Was die Hurrikan-Jahre 2004 und 2005 noch bedrohlicher macht, ist für Höppe die Tatsache, dass in beiden Jahren tropische Wirbelstürme an Orten an Land gefegt sind, an denen es bisher keine Hurrikane gab: 2004 traf ein Tropensturm in Brasilien aufs Land. Und „Wilmas“ Vorgänger „Vince“ hat sich vor Madeira gebildet und fegte auf Spanien zu.
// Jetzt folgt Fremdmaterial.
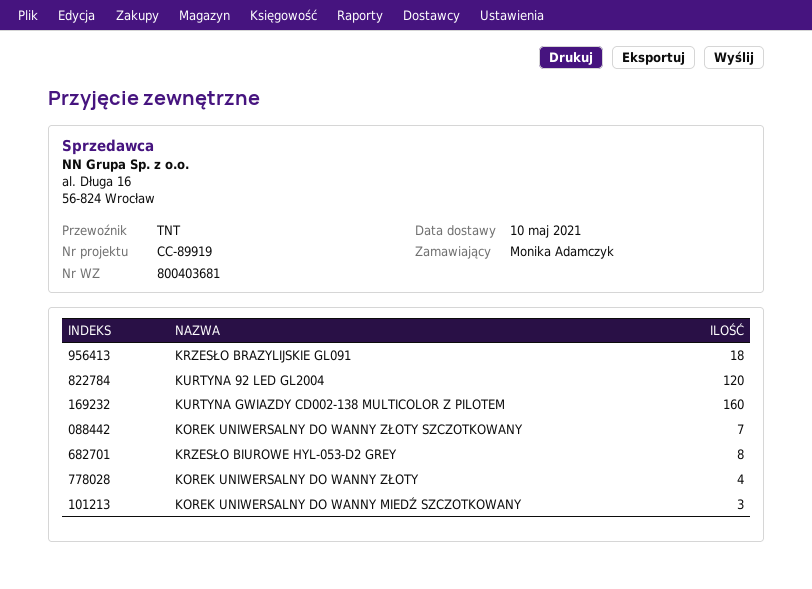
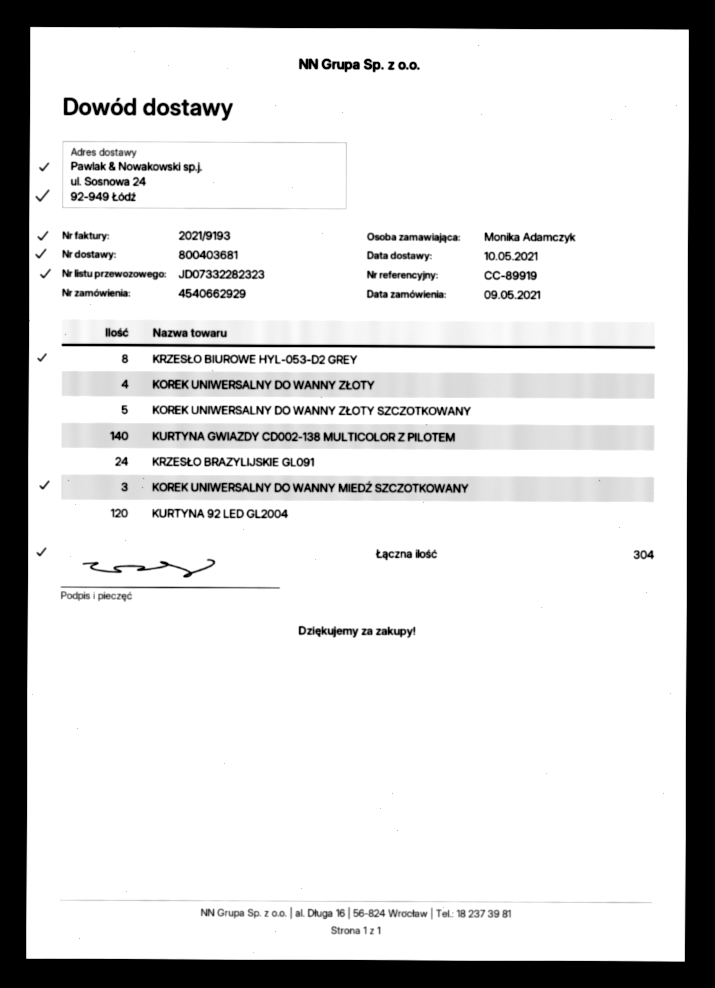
KRZESŁO BRAZYLIJSKIE GL091: 18 -> 24
KURTYNA GWIAZDY CD002-138 MULTICOLOR Z PILOTEM: 160 -> 140
KOREK UNIWERSALNY DO WANNY ZŁOTY SZCZOTKOWANY: 7 -> 5

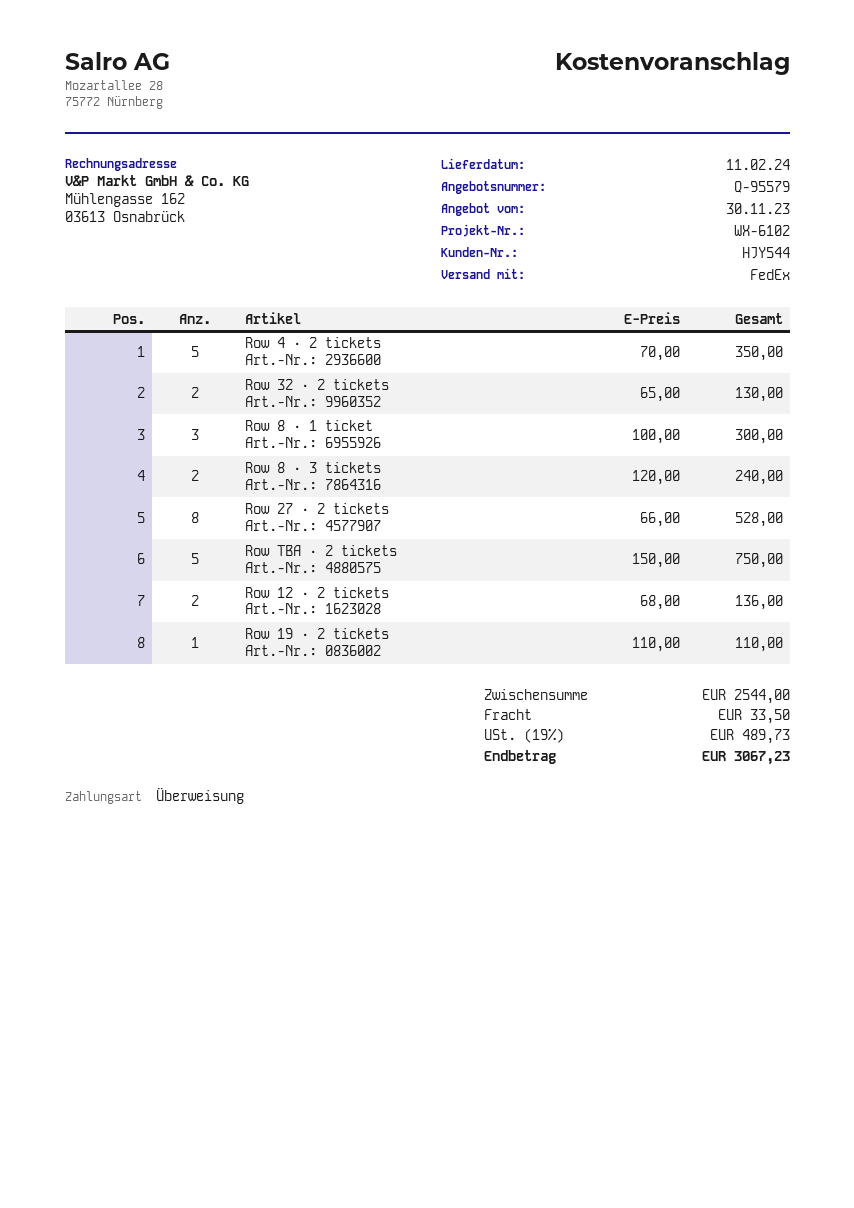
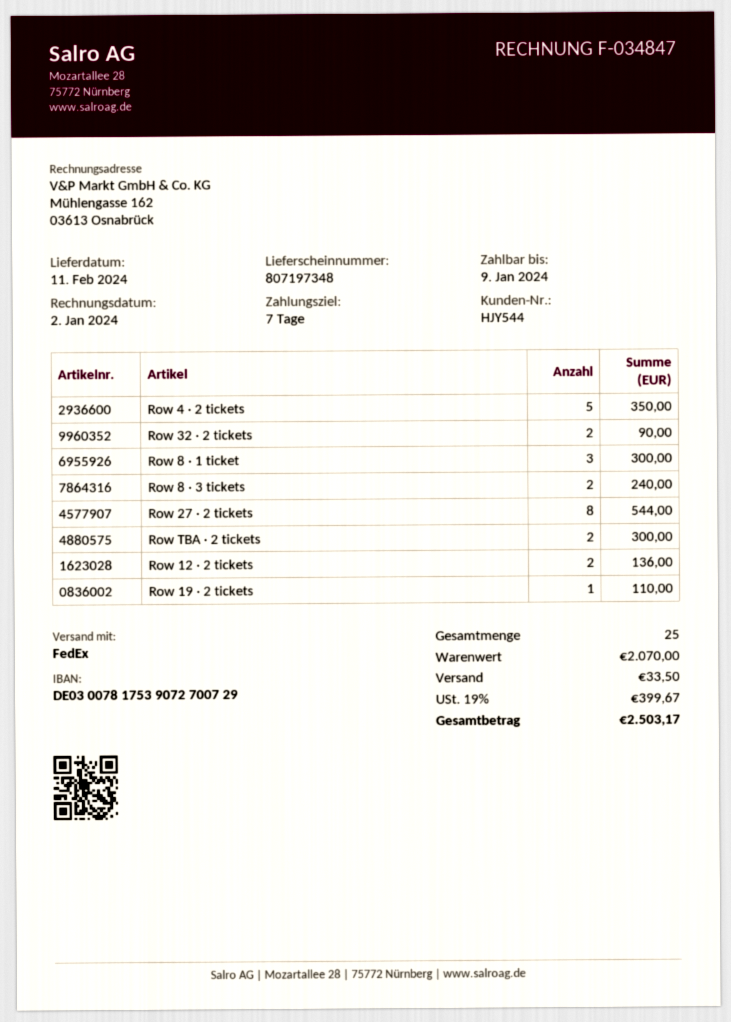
Row 32 · 2 tickets: 2 for 130.00 -> 2 for 90.00
Row 27 · 2 tickets: 8 for 528.00 -> 8 for 544.00
Row TBA · 2 tickets: 5 for 750.00 -> 2 for 300.00
subtotal: 2544.00 -> 2070.00
tax: 19% = 489.73 -> 19% = 399.67
total: 3067.23 -> 2503.17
Höppe ist im Gegensatz zu einigen Hurrikanforschern der Meinung, dass es einen Zusammenhang zwischen der globalen Erderwärmung und der Anzahl sowie Intensität von tropischen Wirbelstürmen gibt. Er verglich die bisher drei Warmphasen seit Beginn der Aufzeichnungen und stellte fest: In jeder dieser 20 bis 50 Jahre dauernden Warmphasen nahmen Zahl und Intensität der Hurrikane zu. „Darin erkennen wir den Klimawandel“, sagt er. Außerdem hätten Klimaforscher erst vor wenigen Wochen herausgefunden, dass sich auch die Temperatur der Meeresspiegel erhöht hat, in den vergangenen 50 Jahren um rund 0,5 Grad. Und je wärmer die Wasseroberfläche, desto höher die Energie, die ein Hurrikan bei seiner Entstehung speichert – und dann an Land zerstörerisch wieder freigibt.